Samuel hunched down next to me and pulled his hat from his head and pulled it down on mine. The sudden warmth and my relief at his presence made the tears I had been trying to control stream down my face. Samuel grabbed my hands in his and started rubbing them briskly.
“Why are you out here?” He sounded angry and his hands rubbed harder in concert to his harsh words. My tears flowed faster.
“I take piano lessons every afternoon from Mrs. Grimaldi. She lives at the top of Tuckaway Hill.” I didn’t tell him how I had gotten carried away in the music and rolled down the hill.
“How did you end up on your hands and knees half frozen to death?” He barked out incredulously.
“I slipped,” I said defiantly, pulling my hands from his and wiping the tears from my icy cheeks. Samuel yanked his gloves off and grabbed my hands back insistently. Forcing my hands into the gloves he rose to his feet and reached down for me, lifting me to my feet.
“Can you walk at all if I help you?” His voice was a little less confrontational now, and I tried to take a step forward. It was like someone took an ice pick and rammed it into my leg. I fell in a heap at Samuel’s feet. The pain made me nauseous and the contents of my stomach rose up in rebellion and I retched just to the right of Samuels’s work boots.
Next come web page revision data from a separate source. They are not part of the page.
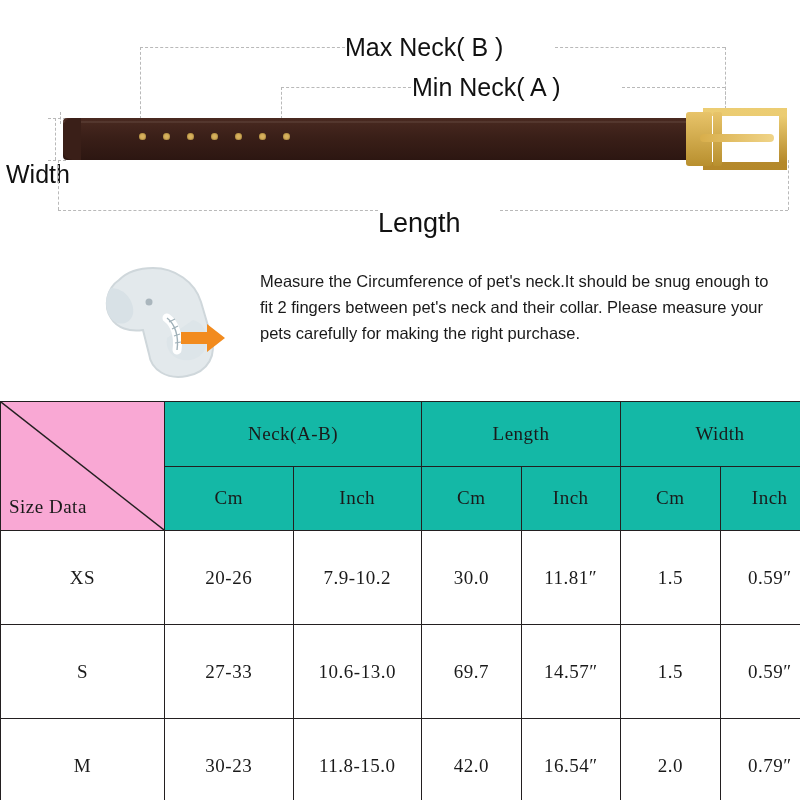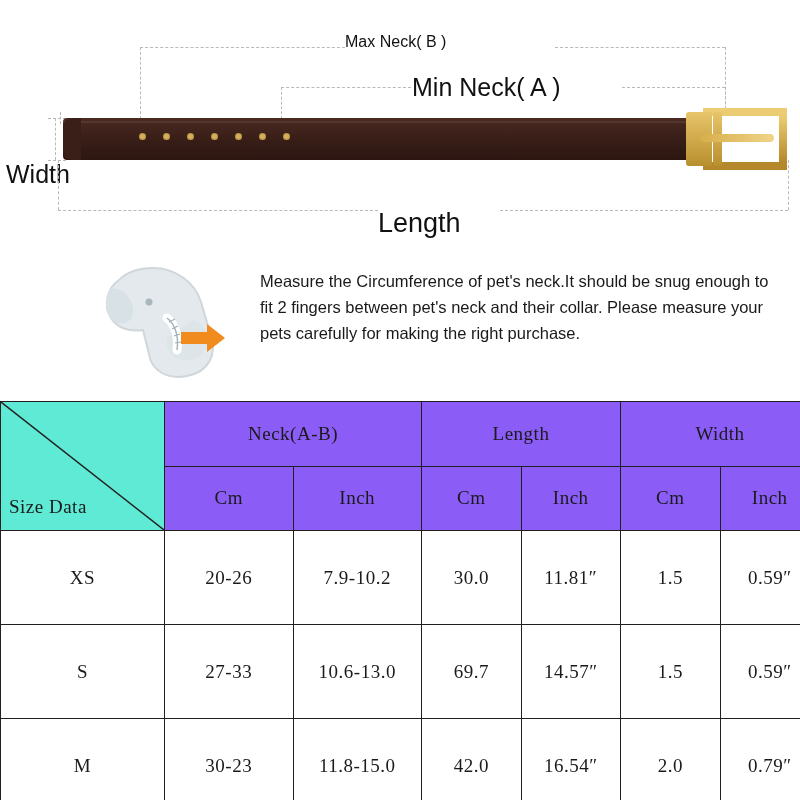"Max Neck( B )" #label-max-neck { font-size: 16px -> 25px }
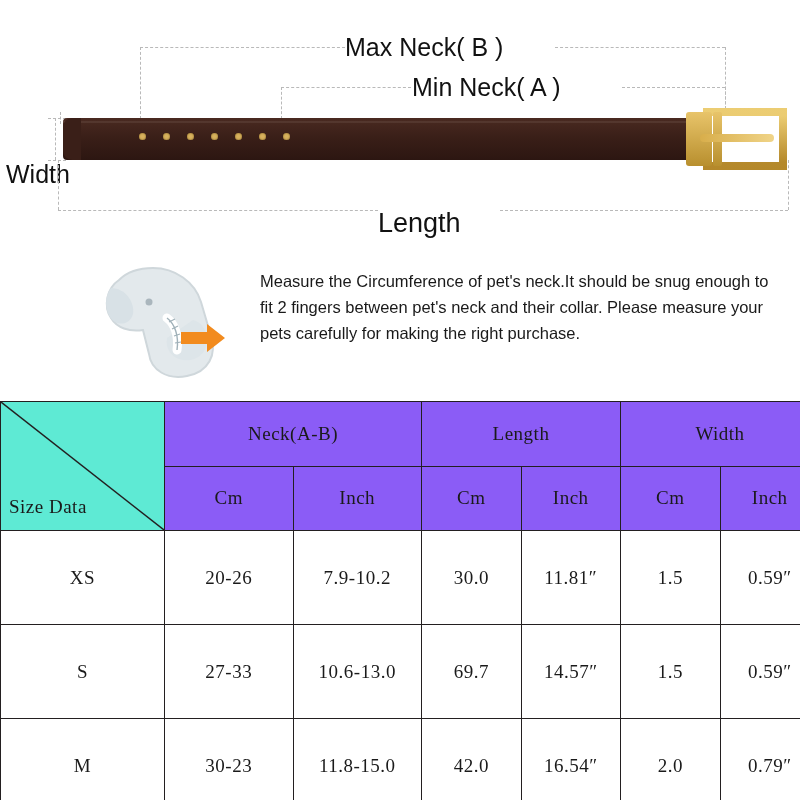"Neck(A-B)" .hdr { background: #8b5cf6 -> #14b8a6 }
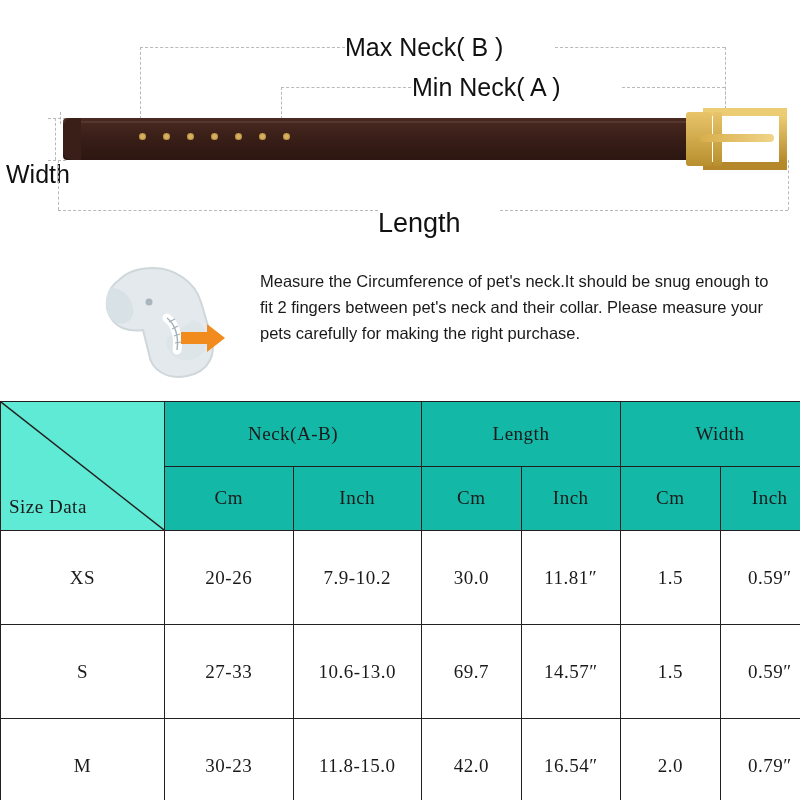"Size Data" .corner-cell { background: #5eead4 -> #f9a8d4 }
Luckily I’d had only an apple and half of a sandwich for lunch many hours ago and there wasn’t much left to throw up, but puking with an audience was worse than the pain in my ankle, by far. I moaned in mortification as Samuel kicked snow over the steaming remains of my lunch and squatted down beside me again. He handed me a handful of snow to clean my mouth and I thankfully wiped and “rinsed” my mouth, my hands shaking.
“Did you say you rode your bike here?” Samuel’s voice was gentle.
“It’s at the base of the hill, back there.” My voice wobbled dangerously and I stopped speaking abruptly, not wanting to disgrace myself any further.
Samuel stood and walked away from me, in the direction that I’d come. A few minutes later he was back, pushing my bike beside him.
“I’m going to help you get on-”
“I can’t push the pedals, Samuel,” I interrupted, my voice cracking again as the swell of tears clogged my throat.
“I know,” Samuel replied calmly. “But the seat is long. I can ride behind you and pedal.”
The bike was fine for me, but Samuel was over 6’0. This was going to be interesting. Samuel held the bike with one hand and pulled me to my feet with the other. Moving the bike close to where I was teetering, he straddled the bike and helped me climb on in front of him.
“Can you put your feet up in front of you?” The bars made a big U shape providing a good spot for my feet when I wanted to coast. Samuel helped me raise my hurt leg and I gingerly scooted as far forward on the seat as I could as he braced the bike with me on it. With a little shove, grunt, and a wobble we were off. The bike wove precariously, snow and gravel making it extremely treacherous. I squeezed my eyes shut and bit down on the yelp that escaped. Samuel used his legs to propel us forward until we established enough forward motion for an attempt at pedaling.